> ABOUT THIS TASK
Every line of the data below is to be duplicated exactly, pictures excepted.

SOURCE DATA below:

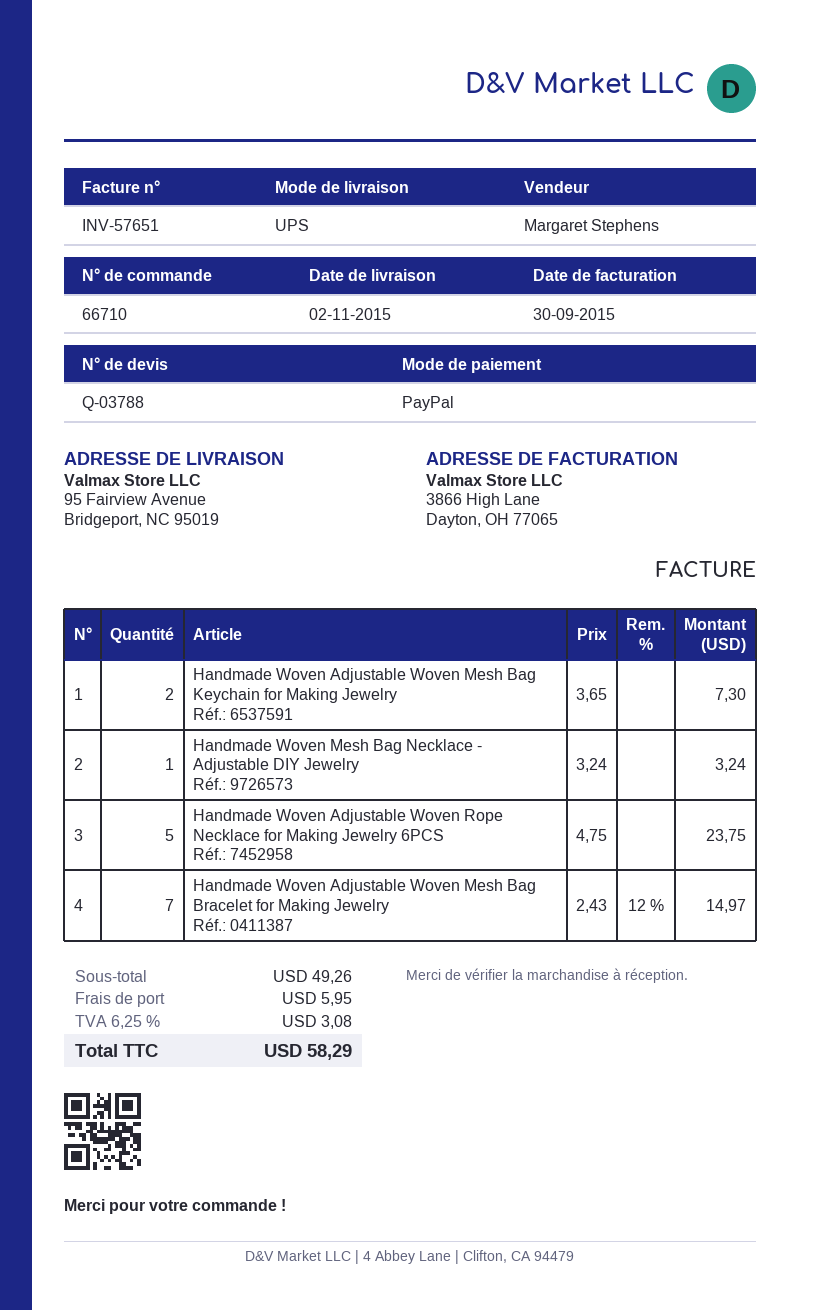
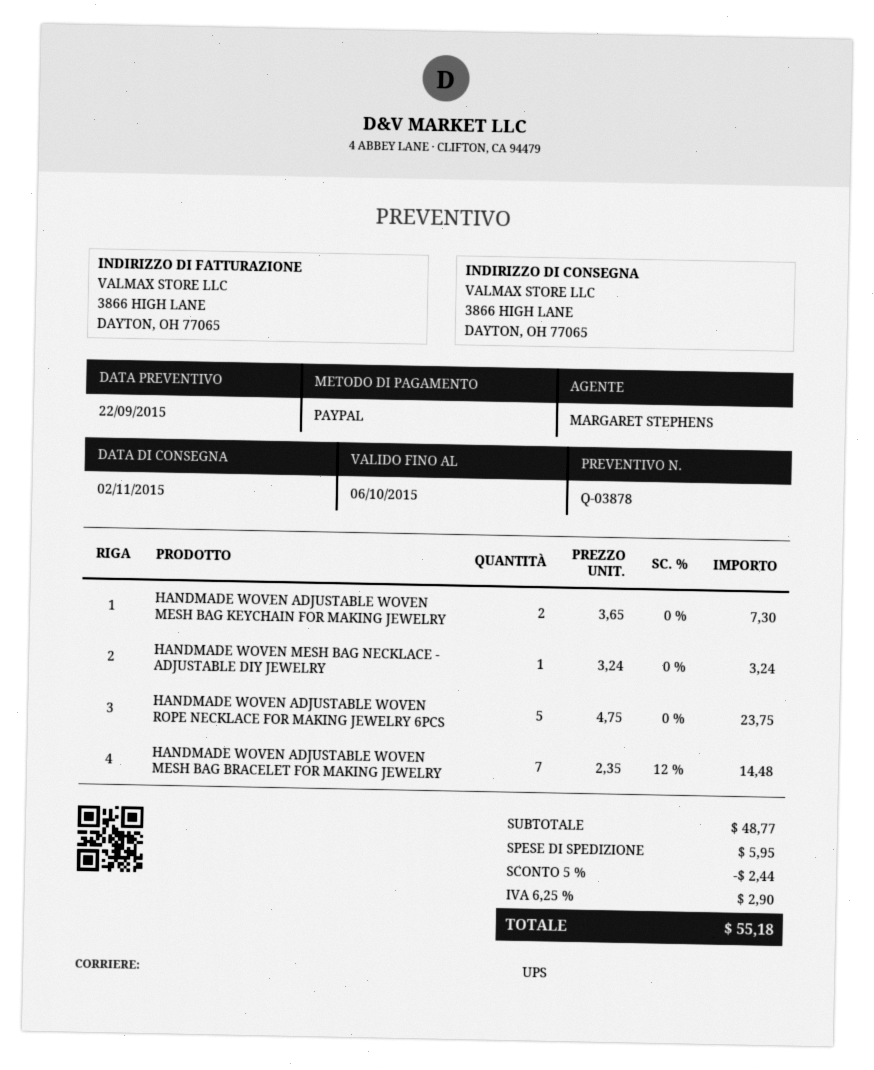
quote number: Q-03788 -> Q-03878
ship to: 95 Fairview Avenue, Bridgeport, NC 95019 -> 3866 HIGH LANE, DAYTON, OH 77065
Handmade Woven Adjustable Woven Mesh Bag Bracelet for Making Jewelry: 7 x 2.43 - 12% = 14.97 -> 7 x 2.35 - 12% = 14.48
subtotal: 49.26 -> 48.77
discount: none -> 5% = 2.44
tax: 6.25% = 3.08 -> 6.25% = 2.90
total: 58.29 -> 55.18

End of SOURCE DATA.

> EXERCISE ANSWER
quote number: Q-03788 -> Q-03878
ship to: 95 Fairview Avenue, Bridgeport, NC 95019 -> 3866 HIGH LANE, DAYTON, OH 77065
Handmade Woven Adjustable Woven Mesh Bag Bracelet for Making Jewelry: 7 x 2.43 - 12% = 14.97 -> 7 x 2.35 - 12% = 14.48
subtotal: 49.26 -> 48.77
discount: none -> 5% = 2.44
tax: 6.25% = 3.08 -> 6.25% = 2.90
total: 58.29 -> 55.18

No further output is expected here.